» **DIRECTIONS FOR THIS TASK**
Taking the line with "shipping: 48.16 -> 0.00" as the first and the line with "subtotal: 2546.90 -> 2441.26" as the last, set down the lines below exactly, pictures excluded.

» **Change detection data**

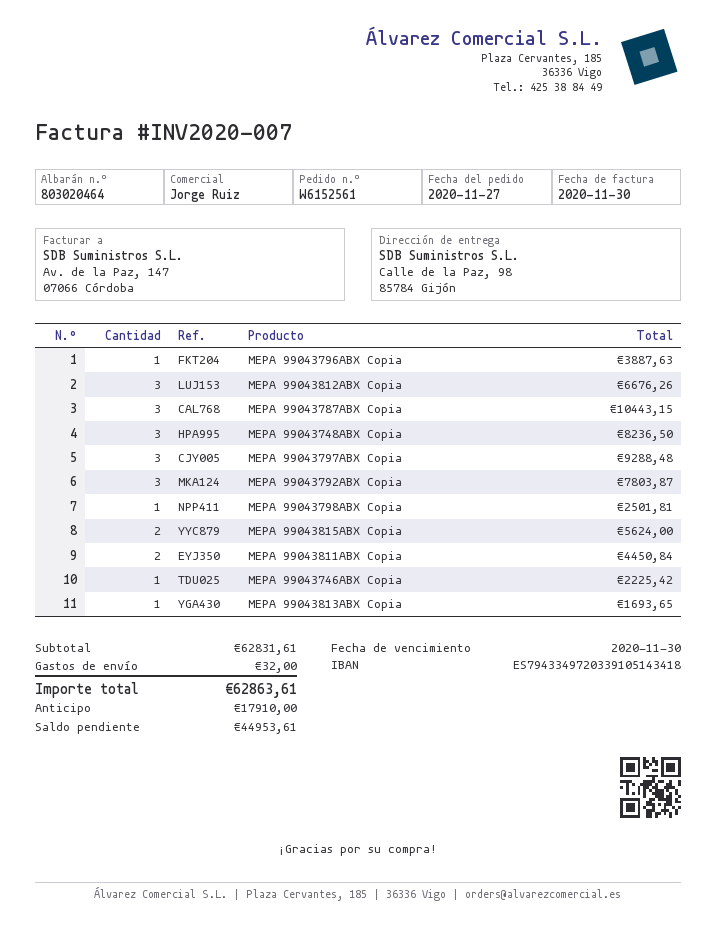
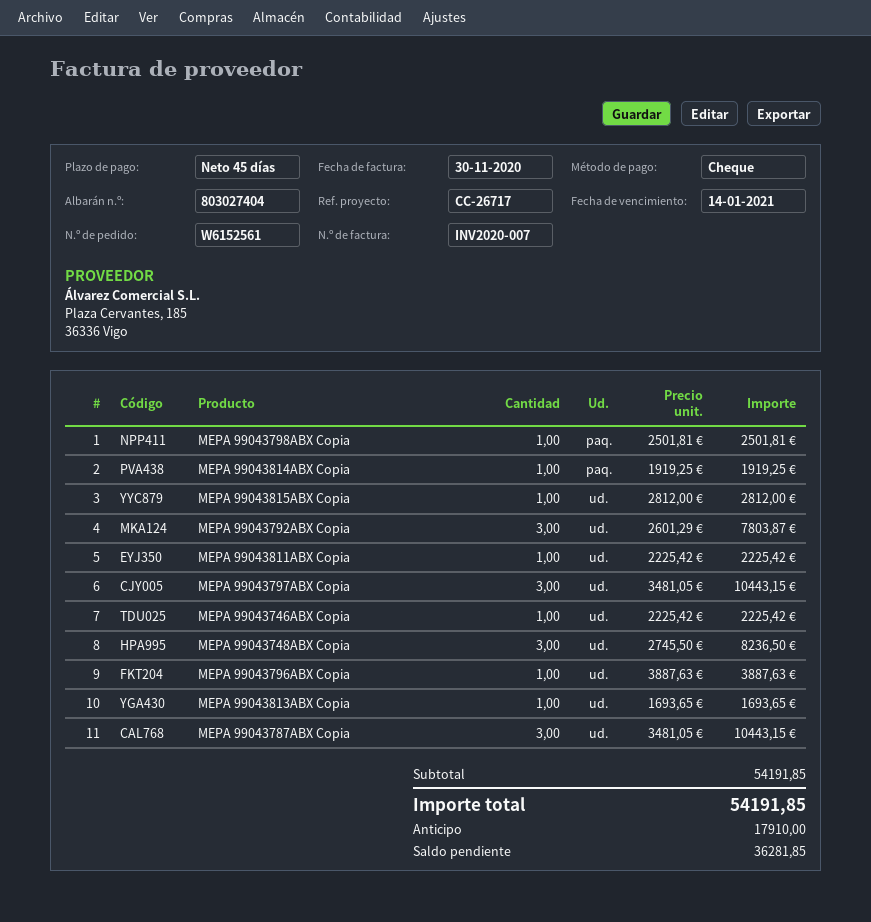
delivery note number: 803020464 -> 803027404
due date: 2020-11-30 -> 2021-01-14
MEPA 99043812ABX Copia: 3 for 6676.26 -> none
MEPA 99043797ABX Copia: 3 for 9288.48 -> 3 for 10443.15
MEPA 99043815ABX Copia: 2 for 5624.00 -> 1 for 2812.00
MEPA 99043811ABX Copia: 2 for 4450.84 -> 1 for 2225.42
MEPA 99043814ABX Copia: none -> 1 for 1919.25
subtotal: 62831.61 -> 54191.85
shipping: 32.00 -> none
total: 62863.61 -> 54191.85
balance: 44953.61 -> 36281.85

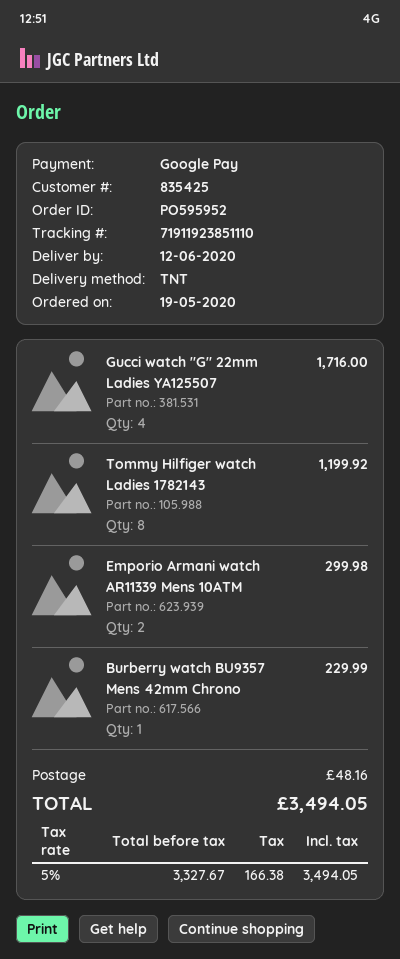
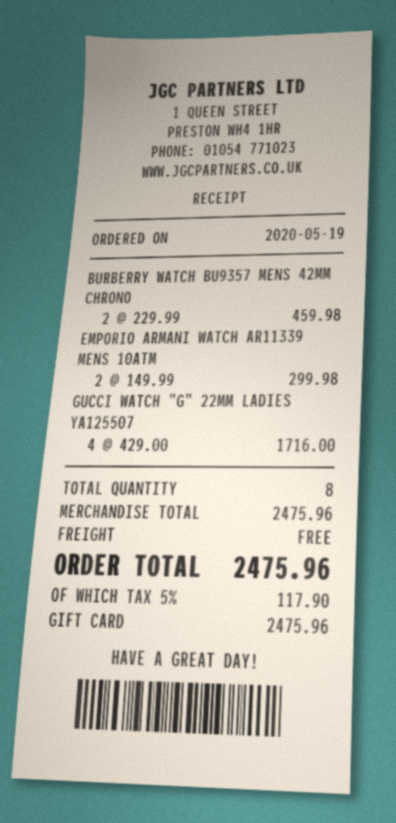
payment method: Google Pay -> gift card
Tommy Hilfiger watch Ladies 1782143: 8 for 1199.92 -> none
Burberry watch BU9357 Mens 42mm Chrono: 1 for 229.99 -> 2 for 459.98
shipping: 48.16 -> 0.00
tax: 5% = 166.38 -> 5% = 117.90
total: 3494.05 -> 2475.96

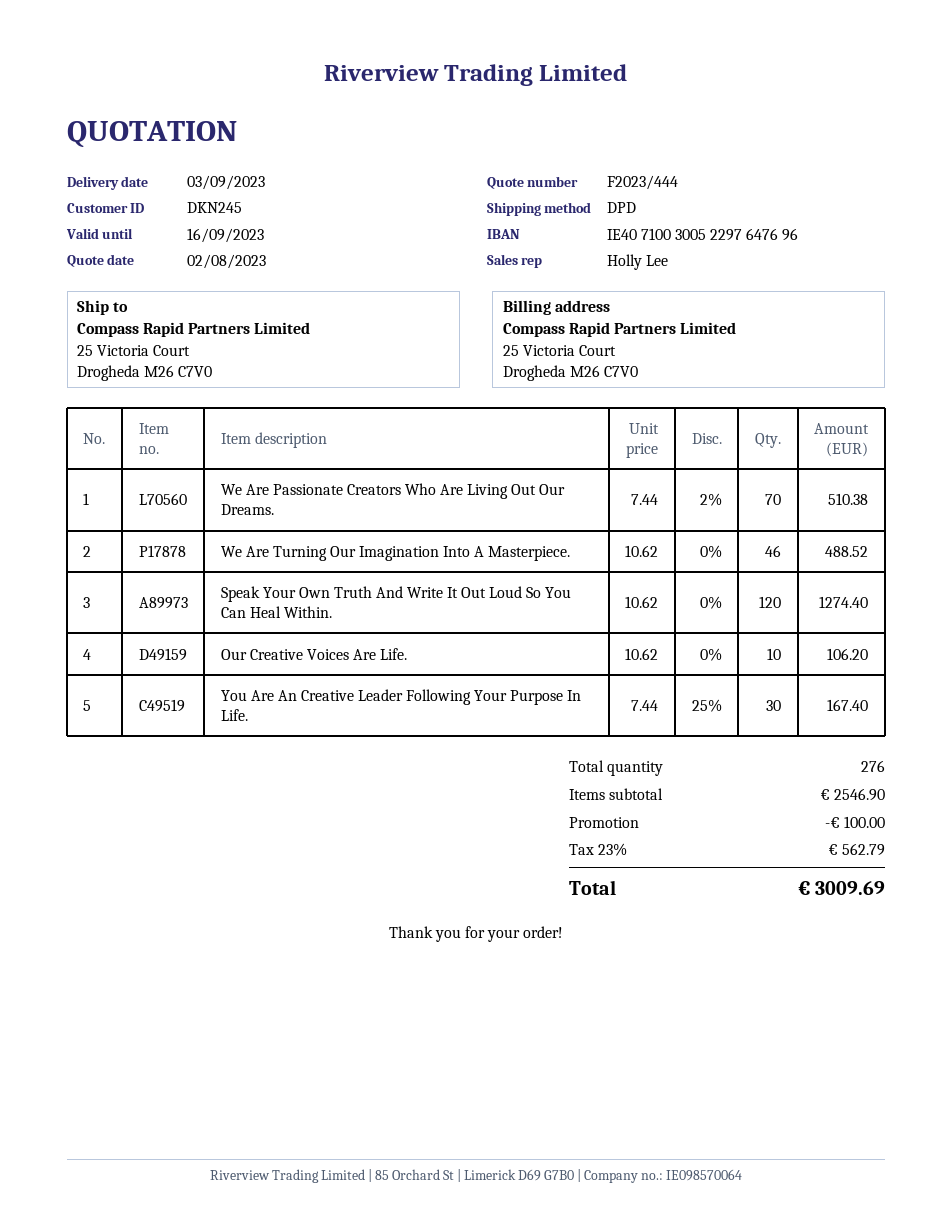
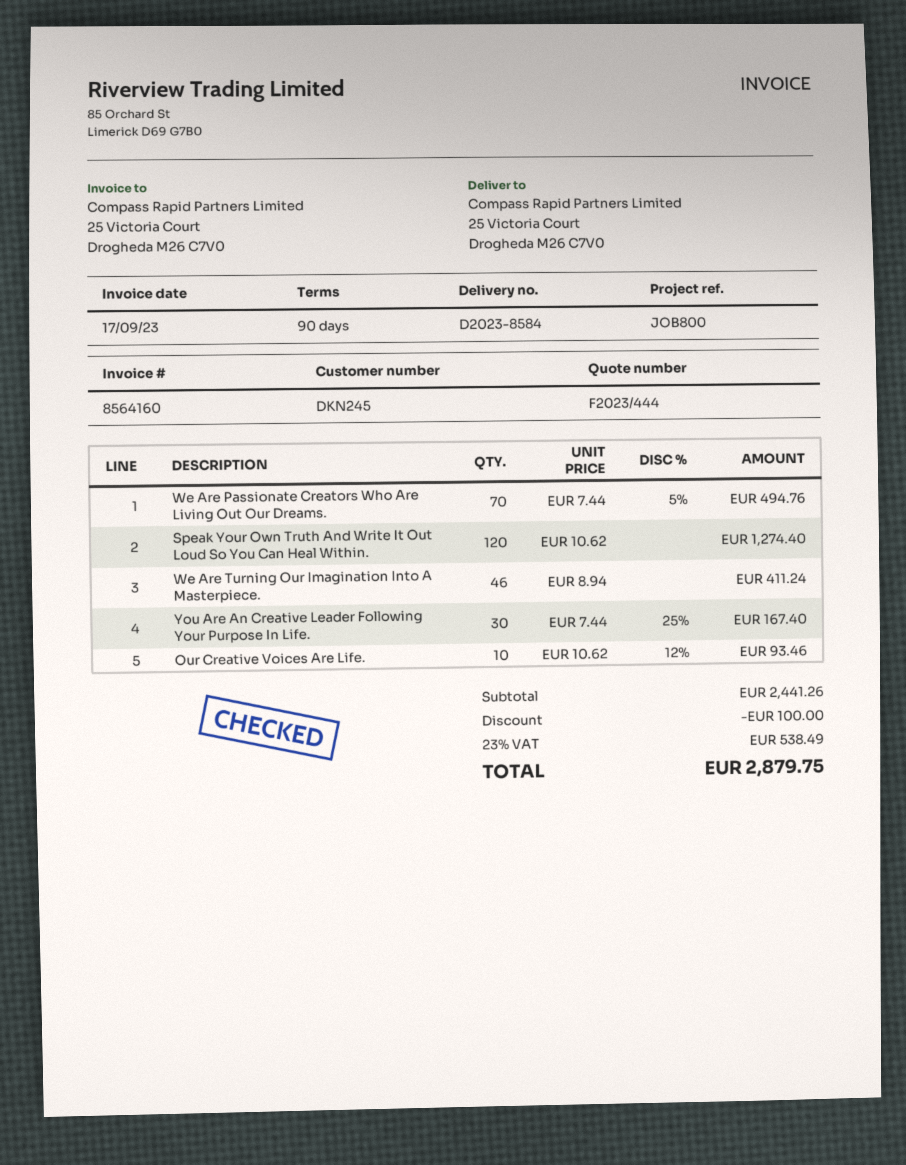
We Are Passionate Creators Who Are Living Out Our Dreams.: 70 x 7.44 - 2% = 510.38 -> 70 x 7.44 - 5% = 494.76
We Are Turning Our Imagination Into A Masterpiece.: 46 x 10.62 = 488.52 -> 46 x 8.94 = 411.24
Our Creative Voices Are Life.: 10 x 10.62 = 106.20 -> 10 x 10.62 - 12% = 93.46
subtotal: 2546.90 -> 2441.26
tax: 23% = 562.79 -> 23% = 538.49
total: 3009.69 -> 2879.75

» **WORKED SOLUTION**
shipping: 48.16 -> 0.00
tax: 5% = 166.38 -> 5% = 117.90
total: 3494.05 -> 2475.96

We Are Passionate Creators Who Are Living Out Our Dreams.: 70 x 7.44 - 2% = 510.38 -> 70 x 7.44 - 5% = 494.76
We Are Turning Our Imagination Into A Masterpiece.: 46 x 10.62 = 488.52 -> 46 x 8.94 = 411.24
Our Creative Voices Are Life.: 10 x 10.62 = 106.20 -> 10 x 10.62 - 12% = 93.46
subtotal: 2546.90 -> 2441.26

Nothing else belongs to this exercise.